***** Input
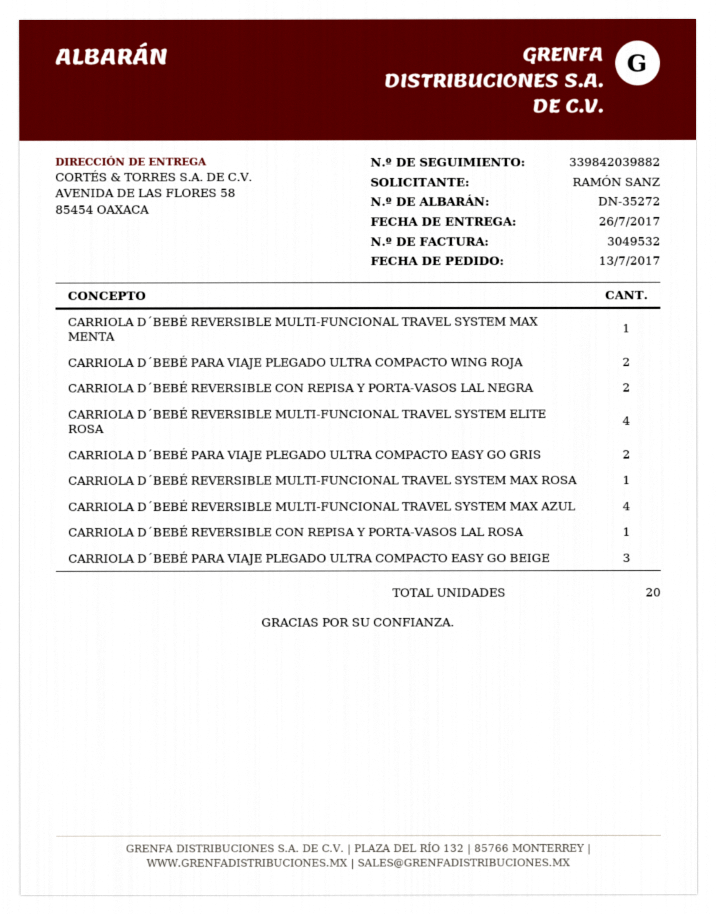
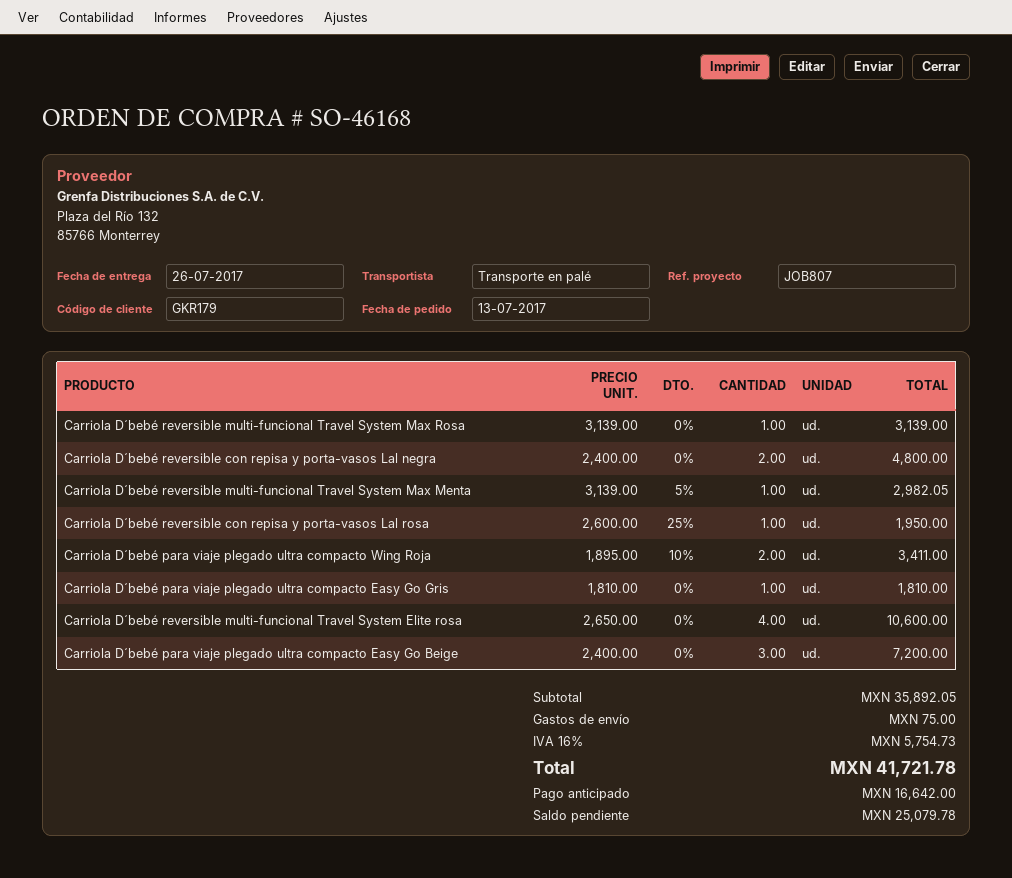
CARRIOLA D´BEBÉ PARA VIAJE PLEGADO ULTRA COMPACTO EASY GO GRIS: 2 -> 1
CARRIOLA D´BEBÉ REVERSIBLE MULTI-FUNCIONAL TRAVEL SYSTEM MAX AZUL: 4 -> none

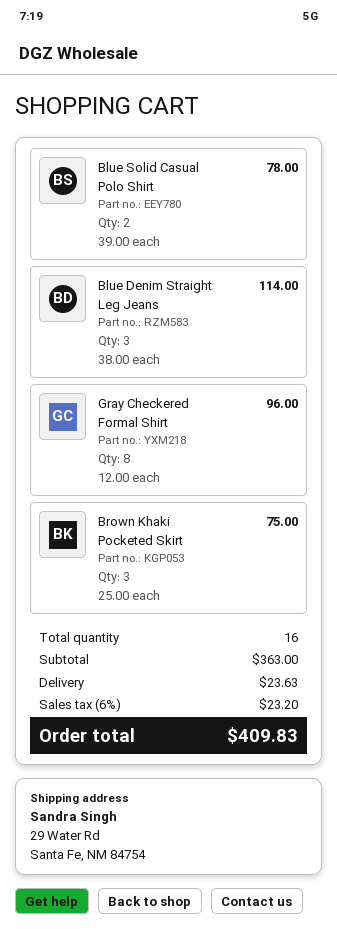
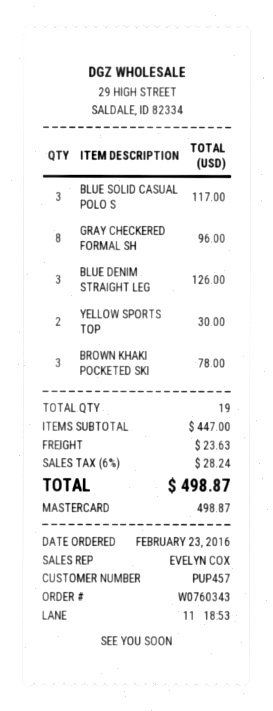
Blue Solid Casual Polo Shirt: 2 for 78.00 -> 3 for 117.00
Blue Denim Straight Leg Jeans: 3 for 114.00 -> 3 for 126.00
Brown Khaki Pocketed Skirt: 3 for 75.00 -> 3 for 78.00
YELLOW SPORTS TOP: none -> 2 for 30.00
total quantity: 16 -> 19
subtotal: 363.00 -> 447.00
tax: 6% = 23.20 -> 6% = 28.24
total: 409.83 -> 498.87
**********
→ Problem: Give all entries again verbatim, without any images.

→ Finished exercise:
CARRIOLA D´BEBÉ PARA VIAJE PLEGADO ULTRA COMPACTO EASY GO GRIS: 2 -> 1
CARRIOLA D´BEBÉ REVERSIBLE MULTI-FUNCIONAL TRAVEL SYSTEM MAX AZUL: 4 -> none

Blue Solid Casual Polo Shirt: 2 for 78.00 -> 3 for 117.00
Blue Denim Straight Leg Jeans: 3 for 114.00 -> 3 for 126.00
Brown Khaki Pocketed Skirt: 3 for 75.00 -> 3 for 78.00
YELLOW SPORTS TOP: none -> 2 for 30.00
total quantity: 16 -> 19
subtotal: 363.00 -> 447.00
tax: 6% = 23.20 -> 6% = 28.24
total: 409.83 -> 498.87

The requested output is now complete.